Friday, November 08, 2013 — Poster Session IV
2:00 p.m. – 4:00 p.m.	FAES Academic Center (Upper-Level Terrace)	FDA/CBER	COMPBIO-14

Authors

LV Santana-Quintero
H Dingerdissen
K Karagiannis
V Simonyan

Abstract

In bioinformatics, it is very common to use a FastA or FastQ files to represent nucleotide sequences in a text-based format that is easy to understand and parse using almost any programming language. We have developed a new file processing tool to manipulate sequence files according to user preferences.
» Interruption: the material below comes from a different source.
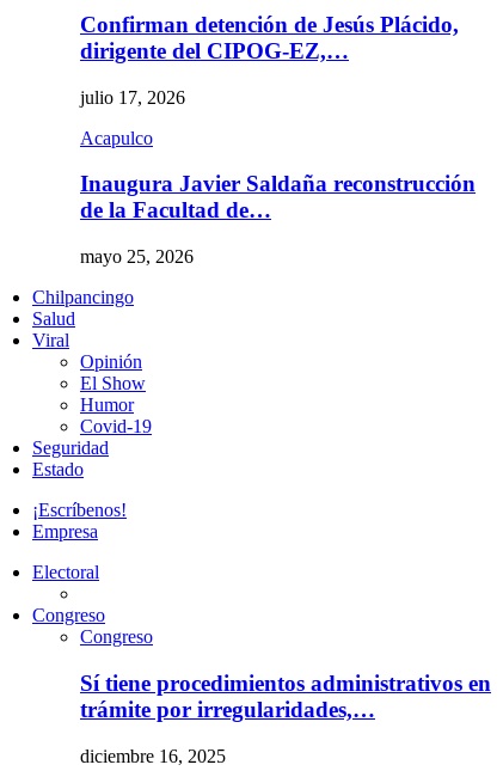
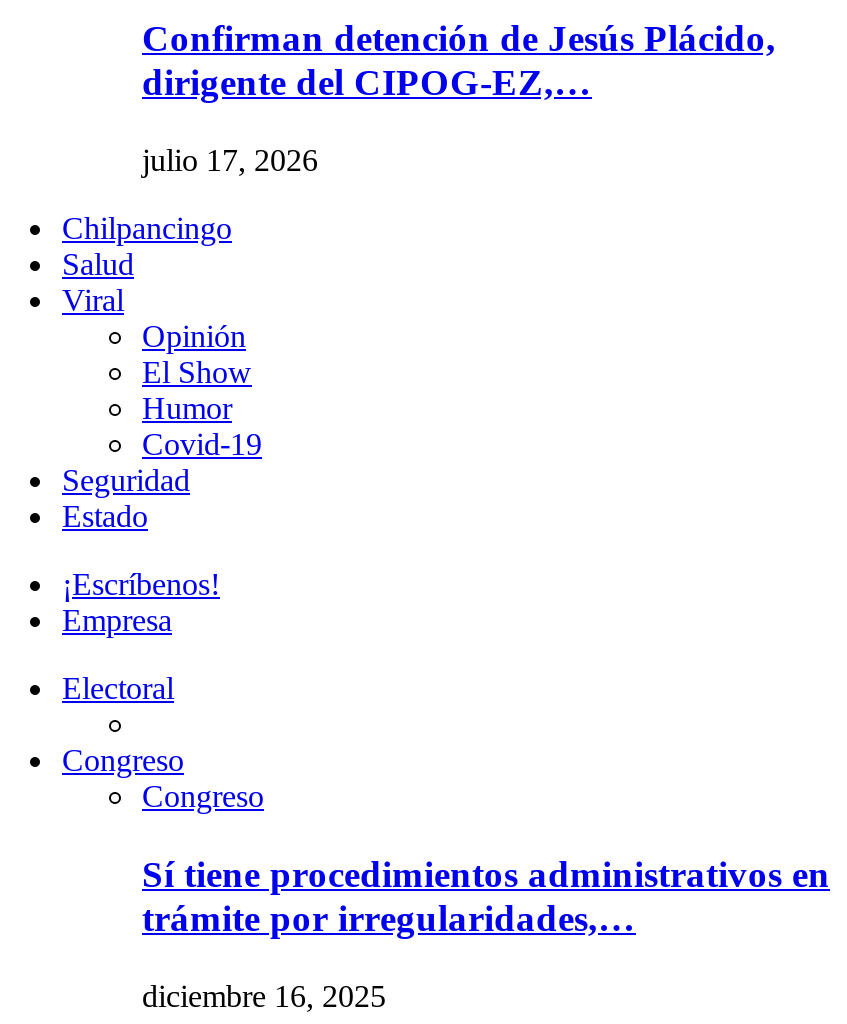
[80,128,476,267] Acapulco | Inaugura Javier Saldaña reconstrucción | de la Facultad de… | mayo 25, 2026 -> none

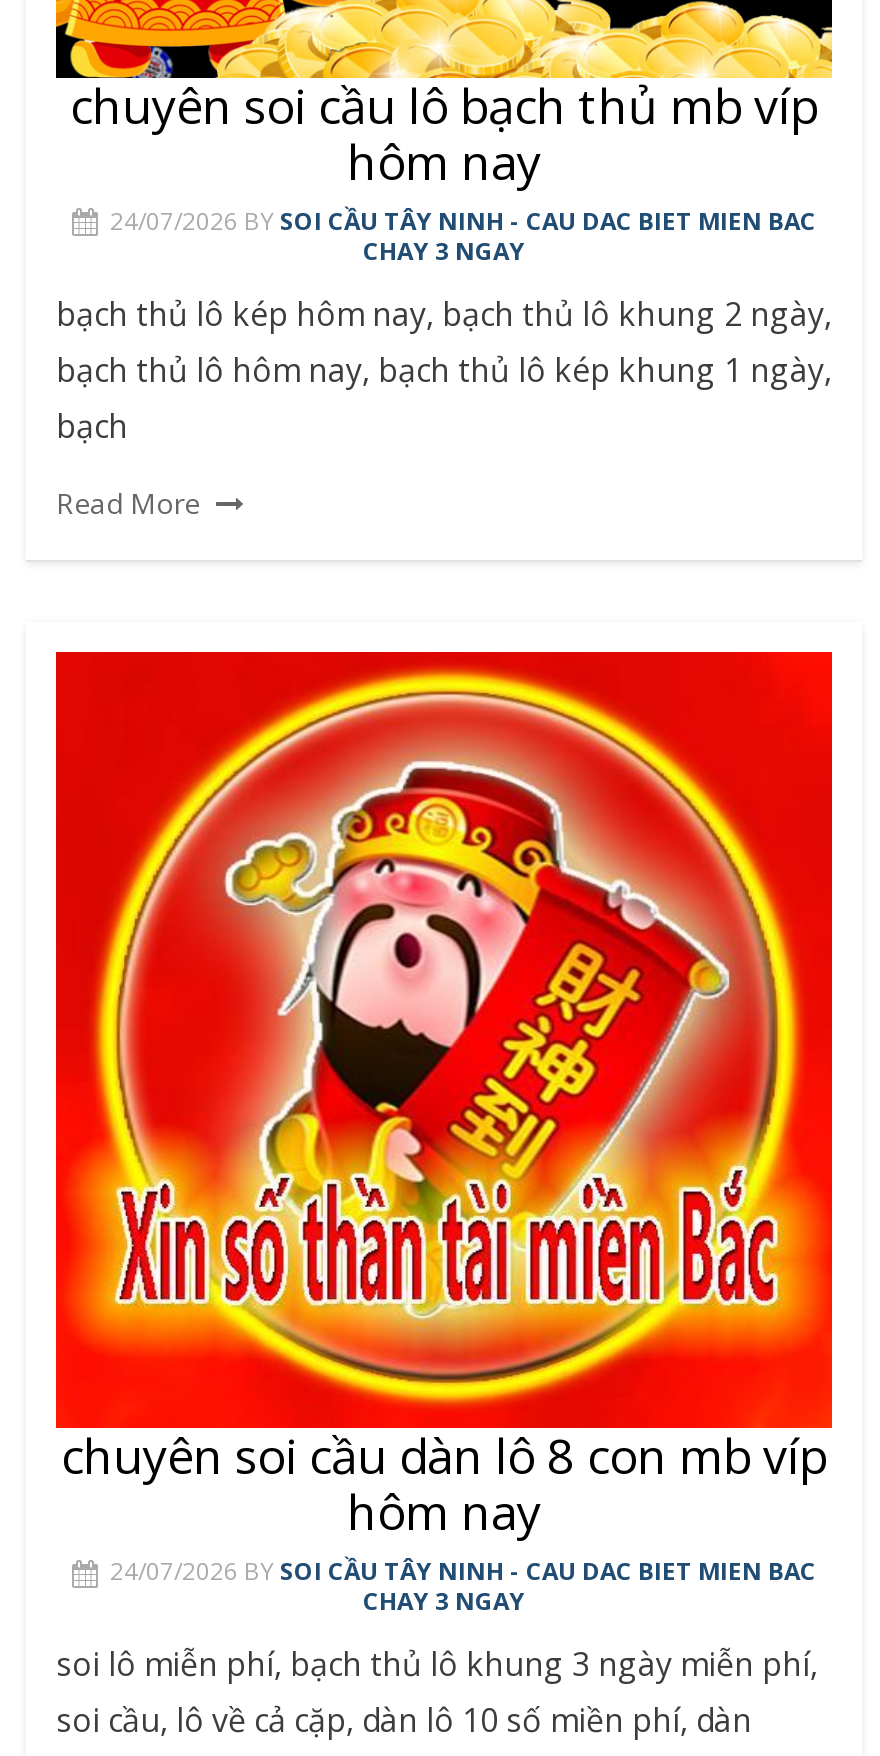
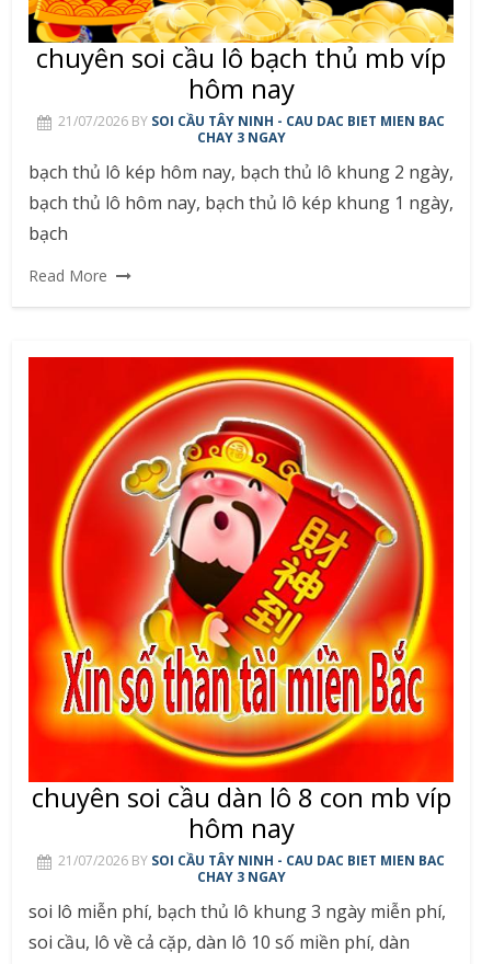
[110,204,816,238] 24/07/2026 BY SOI CẦU TÂY NINH - CAU DAC BIET MIEN BAC -> [58,112,445,130] 21/07/2026 BY SOI CẦU TÂY NINH - CAU DAC BIET MIEN BAC
[110,1555,816,1589] 24/07/2026 BY SOI CẦU TÂY NINH - CAU DAC BIET MIEN BAC -> [58,852,445,870] 21/07/2026 BY SOI CẦU TÂY NINH - CAU DAC BIET MIEN BAC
HIVE-SEQ is composed of different tools like: filters for quality/complexity/primers, trimmers, cutters and contig assemblers. Also contained is a new tool to generate short random reads based on a genome sequence, in which the user can specify the type and amount of noise added to the newly generated sequences. This allows the user to generate a file with short reads derived from the original genome in order to measure the quality of different bioinformatics tools like: sequence alignment, genomic assembly or single nucleotide polymorphisms (SNPs) discovery. All these tools are fully integrated in the high-performance integrated virtual environment (HIVE), and therefore take advantage of other existant HIVE components like nonredundification of sequence files, sequence data compression, faster access to files and qualities that significantly improve the performance of the toolkit and efficiently deliver highly accurate results.